IJCNMH ARCpublishing

Issue: Issue 6 (2019) – Supplement 1


A big dilemma in a tiny patient

Catarina Perry da Câmara, Mariana Baptista, TeresaMorais, Fragata, Isabel, Carla Mendonça, José Pedro Vieira, and João Reis
Cerebral venous thrombosis (CVT) has an incidence of about 0.6/100.000/year in children, with male predominance. Of these, 30-50% of patients are newborn. Anticoagulation is the standard of care. An 8-day-old male, presented with excessive weight loss (17%), progressive anorexia and somnolence. There was no history of major complications during pregnancy or labour, except for gestational diabetes. At the emergency department, the patient was lethargic and physical examination revealed signs of dehydration, normotensive fontanel and no fever.
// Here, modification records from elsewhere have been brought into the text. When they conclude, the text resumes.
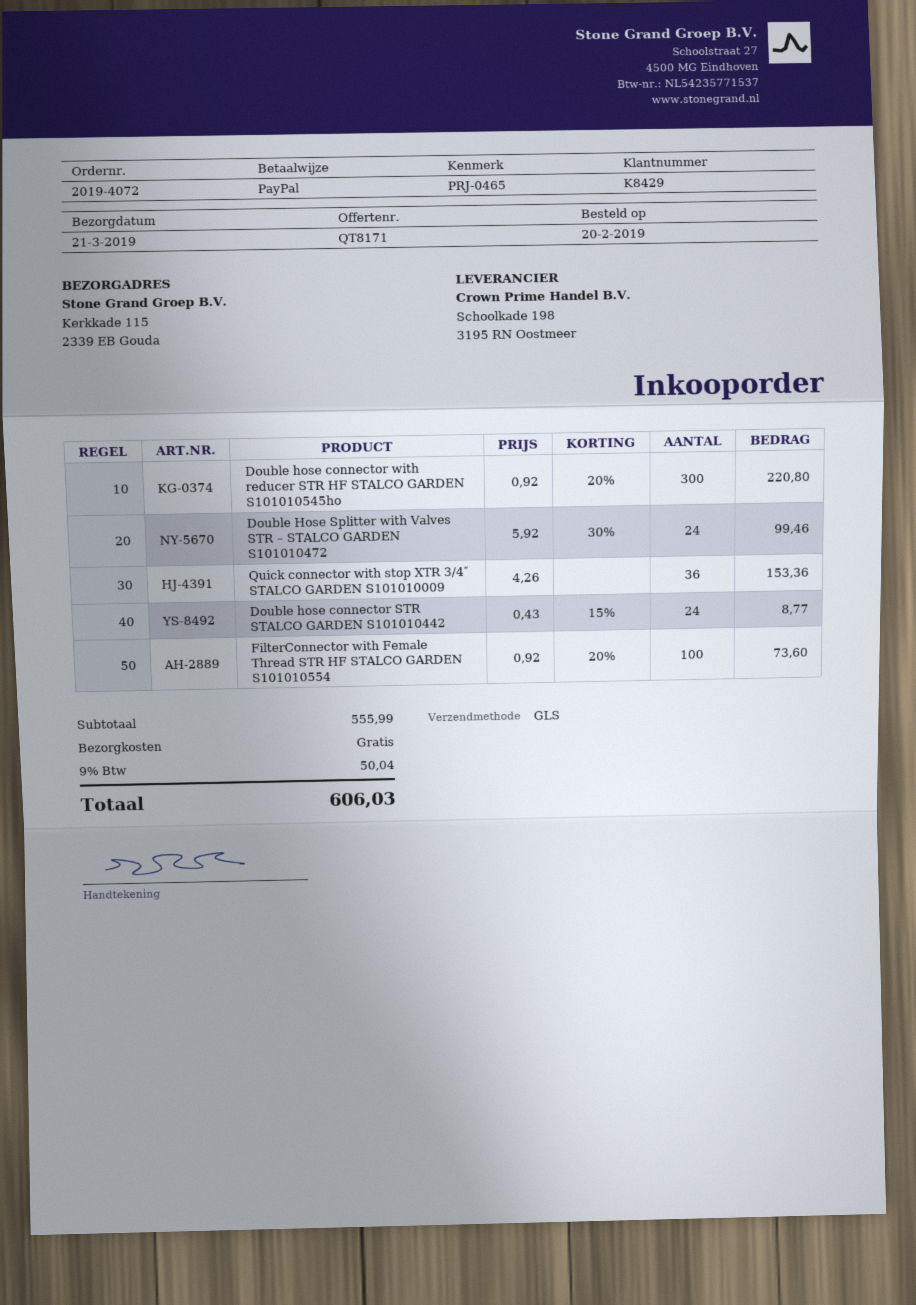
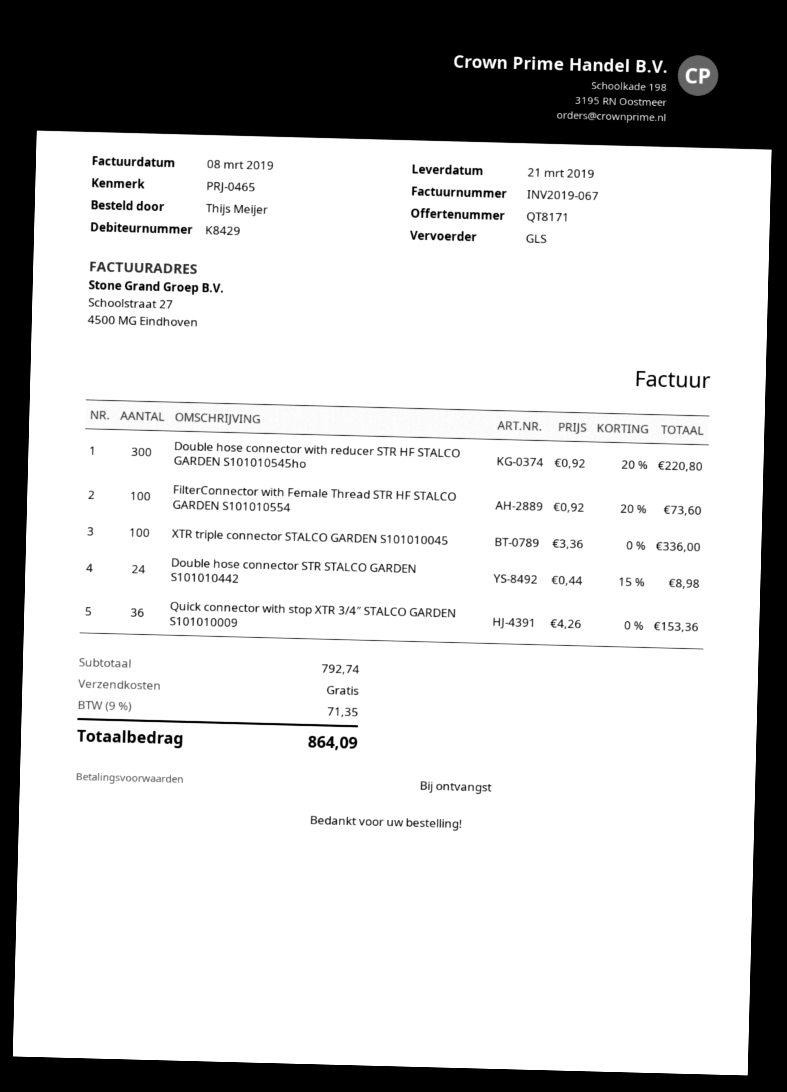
Double Hose Splitter with Valves STR – STALCO GARDEN S101010472: 24 x 5.92 - 30% = 99.46 -> none
Double hose connector STR STALCO GARDEN S101010442: 24 x 0.43 - 15% = 8.77 -> 24 x 0.44 - 15% = 8.98
XTR triple connector STALCO GARDEN S101010045: none -> 100 x 3.36 = 336.00
subtotal: 555.99 -> 792.74
tax: 9% = 50.04 -> 9% = 71.35
total: 606.03 -> 864.09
The newborn was admitted to the neonatal unit with the suspicion of urinary infection and began treatment with antibiotics and IV fluids. Lab work showed elevated c-reactive protein (7mg/L) and hypernatremia (159mEq/L), with no leucocytosis. In the following day, after two episodes of tonic-clonic seizures, the MRI revealed extensive bilateral deep and superficial CVT, with signs of left hemisphere venous congestion. The patient started subcutaneous enoxaparin and was submitted to endovascular treatment. Arterial catheterization confirmed extensive CVT and after a venous approach, 4mg of recombinant tPA was administered directly into the thrombus in the superior sagittal sinus and mechanical thrombectomy was performed, with stent retriever. There was significant venous drainage’ improvement. Conclusion: Although endovascular treatment in cerebral venous thrombosis is not consensual and patient selection is controversial, it can be lifesaving.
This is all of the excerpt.